[Excerpted records Boundary: Start]
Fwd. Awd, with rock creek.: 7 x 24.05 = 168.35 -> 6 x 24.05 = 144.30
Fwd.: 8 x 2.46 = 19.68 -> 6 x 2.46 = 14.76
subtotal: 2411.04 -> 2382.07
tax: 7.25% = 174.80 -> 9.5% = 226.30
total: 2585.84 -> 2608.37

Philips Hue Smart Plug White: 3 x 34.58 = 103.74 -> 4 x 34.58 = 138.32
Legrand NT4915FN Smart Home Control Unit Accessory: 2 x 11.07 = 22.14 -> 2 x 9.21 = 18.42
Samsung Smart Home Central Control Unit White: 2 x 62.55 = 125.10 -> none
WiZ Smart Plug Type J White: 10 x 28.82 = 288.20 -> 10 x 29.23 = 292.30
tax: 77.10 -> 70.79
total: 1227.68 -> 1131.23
[Excerpted records Boundary: End]
[Excerpted records Boundary: Start]
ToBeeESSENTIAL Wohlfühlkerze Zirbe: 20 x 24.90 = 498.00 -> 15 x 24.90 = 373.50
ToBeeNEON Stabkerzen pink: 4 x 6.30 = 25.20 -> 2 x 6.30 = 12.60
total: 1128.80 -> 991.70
[Excerpted records Boundary: End]
[Excerpted records Boundary: Start]
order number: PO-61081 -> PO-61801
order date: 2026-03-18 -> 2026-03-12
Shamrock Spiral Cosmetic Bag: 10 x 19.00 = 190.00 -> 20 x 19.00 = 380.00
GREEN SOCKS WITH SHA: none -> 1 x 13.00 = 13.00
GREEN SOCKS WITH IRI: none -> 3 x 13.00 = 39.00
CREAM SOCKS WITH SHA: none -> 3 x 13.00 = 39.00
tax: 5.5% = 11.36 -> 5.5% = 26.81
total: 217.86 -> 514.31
[Excerpted records Boundary: End]
- _Exercise objective_:
Please copy, exactly as written, every line in the listing above from the line with "Legrand NT4915FN Smart" up to and including the line with "total: 1227.68 -> 1131.23".

- _Answer to the exercise_:
Legrand NT4915FN Smart Home Control Unit Accessory: 2 x 11.07 = 22.14 -> 2 x 9.21 = 18.42
Samsung Smart Home Central Control Unit White: 2 x 62.55 = 125.10 -> none
WiZ Smart Plug Type J White: 10 x 28.82 = 288.20 -> 10 x 29.23 = 292.30
tax: 77.10 -> 70.79
total: 1227.68 -> 1131.23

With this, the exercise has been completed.